First, I'll point out that most problems require many more iterations than 60K — typically one or two orders of magnitude more — to fully train the policy. However, I'd normally expect to see some visible progress in the first 60K iterations. If you're not seeing that, it probably means there's a problem with your simulation model or the way you've specified the problem in inkling.
Looking at your inkling below, it appears that you're currently using a reward function, as opposed to a goal. You have also commented out your terminal function, which means that every episode is going to run for 1000 iterations (the value you've defined for `EpisodeIterationLimit`). That means you've run only 60 episodes so far, which is a _very_ small number.
Your reward function is based only on the `meanTime` state parameter. I don't know how this is calculated in your simulation, what it represents, or how its value depends on the actions `p1` through `p4`. If you could explain more, I might be able to offer more suggestions. Based on the symptoms you've described, I'm guessing that `meanTime` is not a function of `p1` through `p4` or is stochastic.
Feb 06 2021 11:41 AM
@erictr Simulation is about crossroad. meanTime is time cars spend at intersection and <p1 ... p4> is parameters of green lights in that intersection. In the picture is my learning progres which is, none ....
When i try use simulator package it's failed with error:
Unable to start test
Resource type 'Microsoft.ContainerInstance/containerGroups' container group quota 'StandardCores' exceeded in region 'westus2'. Limit: '10', Usage: '34' Requested: '1'.
(default_30 / v01 / Concept1 / Train / e8ccff1e-debb-4eab-bcd3-00921ce4e6e3)

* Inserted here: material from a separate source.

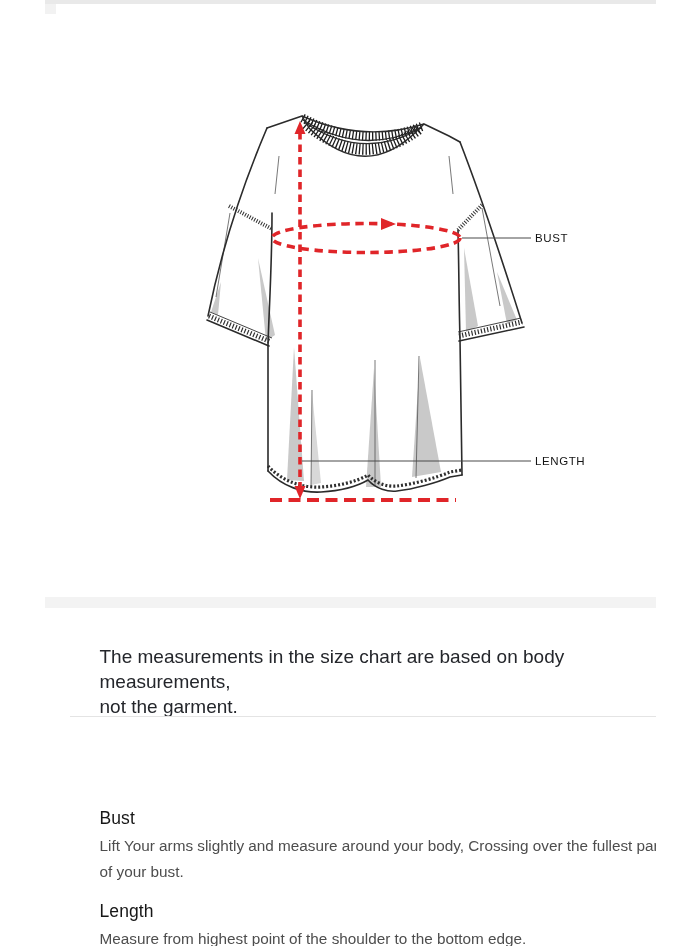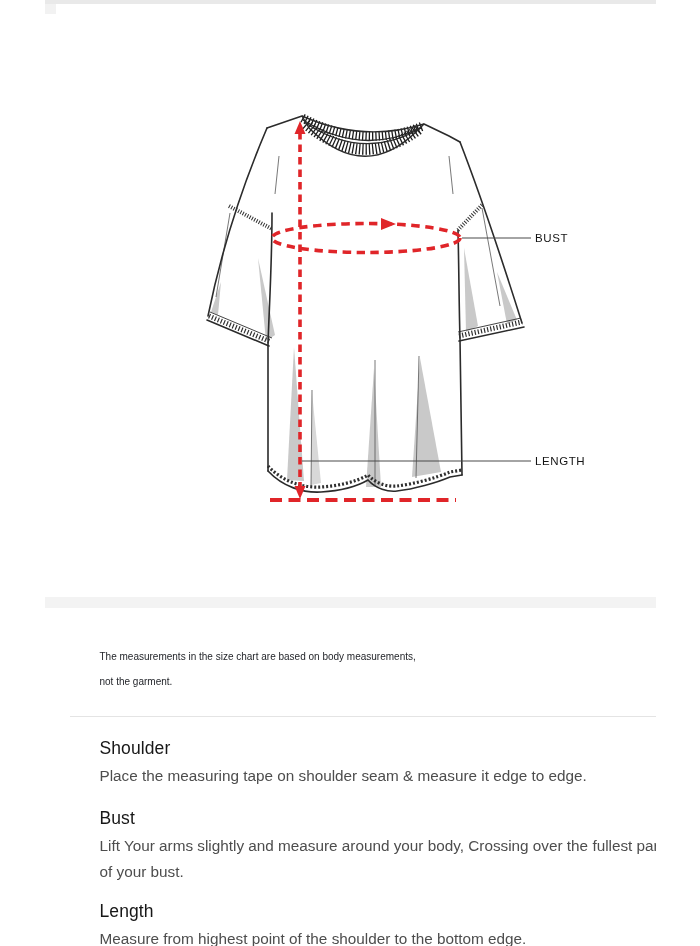"The measurements in the size" .note { font-size: 10px -> 19px }
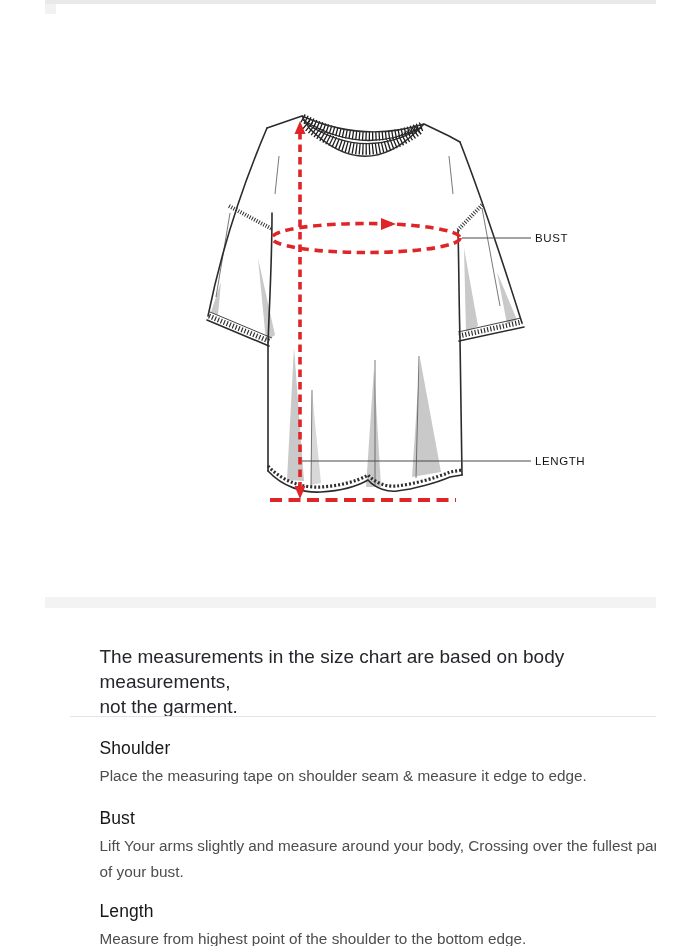"Shoulder" div.section { html: <div> <div>Shoulder</div> <div>Place the measuring tape on shoulder seam &amp; measure it edge to edge.</div> </div> -> none }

I have already send request to rise up quotas.
Feb 06 2021 02:32 PM
@MichalFEIT2020 Thanks for the additional details. I think what's happening is that you haven't trained enough to get through even the first batch, so no training has yet occurred. The RL training algorithms in the bonsai platform gather batches of state/action/reward information and use those batches when training. 1K episodes is probably not enough to make a single batch.
Training will go much faster if you're able to run multiple simulation instances in parallel. Once your quota limits have been increased, you should be able to make more rapid progress.
Let us know if you have any other questions or run into other problems. We're here to help.